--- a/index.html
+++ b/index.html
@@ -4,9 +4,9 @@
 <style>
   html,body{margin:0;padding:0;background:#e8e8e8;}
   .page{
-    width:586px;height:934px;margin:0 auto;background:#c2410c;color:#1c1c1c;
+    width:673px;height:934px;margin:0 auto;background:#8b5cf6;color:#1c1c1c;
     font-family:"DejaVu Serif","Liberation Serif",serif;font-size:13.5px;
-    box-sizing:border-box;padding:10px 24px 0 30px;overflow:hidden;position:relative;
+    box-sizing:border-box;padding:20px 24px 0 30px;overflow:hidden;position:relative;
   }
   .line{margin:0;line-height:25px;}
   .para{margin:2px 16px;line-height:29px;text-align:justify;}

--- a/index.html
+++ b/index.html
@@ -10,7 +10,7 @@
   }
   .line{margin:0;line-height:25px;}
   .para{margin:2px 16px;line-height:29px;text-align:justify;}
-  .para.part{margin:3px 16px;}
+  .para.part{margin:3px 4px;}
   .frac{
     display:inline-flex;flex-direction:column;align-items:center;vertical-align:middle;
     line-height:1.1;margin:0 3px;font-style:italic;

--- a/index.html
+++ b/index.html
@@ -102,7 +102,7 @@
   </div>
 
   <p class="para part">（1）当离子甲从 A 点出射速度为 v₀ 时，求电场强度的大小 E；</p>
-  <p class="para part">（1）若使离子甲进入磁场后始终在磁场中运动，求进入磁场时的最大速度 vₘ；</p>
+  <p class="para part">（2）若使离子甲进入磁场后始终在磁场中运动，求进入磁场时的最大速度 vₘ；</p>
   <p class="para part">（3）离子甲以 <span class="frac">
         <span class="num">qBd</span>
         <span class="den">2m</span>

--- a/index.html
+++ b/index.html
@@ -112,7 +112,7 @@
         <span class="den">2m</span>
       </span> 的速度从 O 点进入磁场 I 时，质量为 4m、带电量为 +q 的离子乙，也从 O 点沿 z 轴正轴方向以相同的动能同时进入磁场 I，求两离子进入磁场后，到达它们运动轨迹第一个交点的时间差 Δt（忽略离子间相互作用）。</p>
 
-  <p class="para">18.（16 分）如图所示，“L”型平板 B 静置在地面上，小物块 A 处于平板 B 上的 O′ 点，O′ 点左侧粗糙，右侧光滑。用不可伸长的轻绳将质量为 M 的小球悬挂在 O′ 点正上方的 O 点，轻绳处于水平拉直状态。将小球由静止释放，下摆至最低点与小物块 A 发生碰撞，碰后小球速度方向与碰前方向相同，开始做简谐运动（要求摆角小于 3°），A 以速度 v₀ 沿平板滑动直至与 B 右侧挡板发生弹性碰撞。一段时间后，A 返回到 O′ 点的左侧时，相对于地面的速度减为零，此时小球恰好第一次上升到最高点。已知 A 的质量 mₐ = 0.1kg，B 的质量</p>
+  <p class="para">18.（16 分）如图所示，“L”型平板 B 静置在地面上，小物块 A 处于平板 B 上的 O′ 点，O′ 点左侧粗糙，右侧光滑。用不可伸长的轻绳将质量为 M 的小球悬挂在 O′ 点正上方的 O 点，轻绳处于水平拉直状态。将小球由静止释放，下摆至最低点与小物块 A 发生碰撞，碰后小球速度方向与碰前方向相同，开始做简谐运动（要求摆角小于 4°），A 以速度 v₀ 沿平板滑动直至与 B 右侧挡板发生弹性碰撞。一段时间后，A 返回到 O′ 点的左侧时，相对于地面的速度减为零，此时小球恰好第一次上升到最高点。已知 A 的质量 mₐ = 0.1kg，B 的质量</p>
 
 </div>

══════

Exercise details: Pick out each line in the material containing "margin".

Answer:
   html,body{margin:0;padding:0;background:#e8e8e8;}
-    width:586px;height:934px;margin:0 auto;background:#c2410c;color:#1c1c1c;
+    width:673px;height:934px;margin:0 auto;background:#8b5cf6;color:#1c1c1c;
   .line{margin:0;line-height:25px;}
   .para{margin:2px 16px;line-height:29px;text-align:justify;}
   .line{margin:0;line-height:25px;}
   .para{margin:2px 16px;line-height:29px;text-align:justify;}
-  .para.part{margin:3px 16px;}
+  .para.part{margin:3px 4px;}
     line-height:1.1;margin:0 3px;font-style:italic;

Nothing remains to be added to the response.